According to yoga philosophy, the kundalini shakti (the feminine energy) rises from the muladhara chakra (root chakra) in the pelvic area to reach the cleavage area, a fundamental center for growth of a human being, where at the anahata chakra it is expressed as love, hate and fear. In the cleavage area, according to yoga philosophy, lies the yogic heart of a person, not the heart of flesh, that serves as the bridge between the three lower chakras and the three higher chakras, and when the kundalini remains in the Anahata Chakra, a person is inclined to good and noble desires, thoughts and acts.

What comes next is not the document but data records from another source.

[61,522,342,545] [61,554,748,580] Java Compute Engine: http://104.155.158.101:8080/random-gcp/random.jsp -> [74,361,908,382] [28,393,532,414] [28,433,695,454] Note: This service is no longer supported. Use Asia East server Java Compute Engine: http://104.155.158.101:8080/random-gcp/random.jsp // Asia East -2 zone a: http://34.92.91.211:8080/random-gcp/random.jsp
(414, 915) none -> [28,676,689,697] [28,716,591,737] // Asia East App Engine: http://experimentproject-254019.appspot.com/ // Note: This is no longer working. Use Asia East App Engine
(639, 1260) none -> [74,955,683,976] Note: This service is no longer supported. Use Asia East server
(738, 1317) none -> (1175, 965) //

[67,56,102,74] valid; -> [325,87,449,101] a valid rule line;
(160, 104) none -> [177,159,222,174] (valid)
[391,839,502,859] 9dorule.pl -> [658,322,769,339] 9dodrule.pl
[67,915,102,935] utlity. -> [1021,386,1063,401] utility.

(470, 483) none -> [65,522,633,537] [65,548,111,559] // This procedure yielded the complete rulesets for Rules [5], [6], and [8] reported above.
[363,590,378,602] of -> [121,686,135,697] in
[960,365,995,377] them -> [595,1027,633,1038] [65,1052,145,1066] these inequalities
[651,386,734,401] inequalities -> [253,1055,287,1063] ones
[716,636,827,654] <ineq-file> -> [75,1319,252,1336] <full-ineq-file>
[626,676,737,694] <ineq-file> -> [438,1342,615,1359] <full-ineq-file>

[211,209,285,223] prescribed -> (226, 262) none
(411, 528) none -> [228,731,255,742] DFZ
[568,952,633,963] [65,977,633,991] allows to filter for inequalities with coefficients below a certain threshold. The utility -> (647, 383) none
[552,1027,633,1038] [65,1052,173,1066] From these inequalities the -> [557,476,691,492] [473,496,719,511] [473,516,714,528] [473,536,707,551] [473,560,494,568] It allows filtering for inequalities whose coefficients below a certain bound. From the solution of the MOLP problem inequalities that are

According to Traditional Chinese medicine (TCM), shan zhong (Ren-17, 膻中; dan jung, 단중 in Korean) is the acupoint that lies at the intersection of the mid sternal line and a line connecting the nipples. The name shan zhong refers to its location at the center of the chest, seated on an "altar" (i.e. the sternum ) or a "place of worship". It was described by Lingshu Jing, the Divine Pivot as the location of the pericardium. It also is the focal point for regulate the flow of qi, the vital force of any living entity, in the entire body, especially in the chest and breasts. It also helps to provide emotional relief and calm the spirit.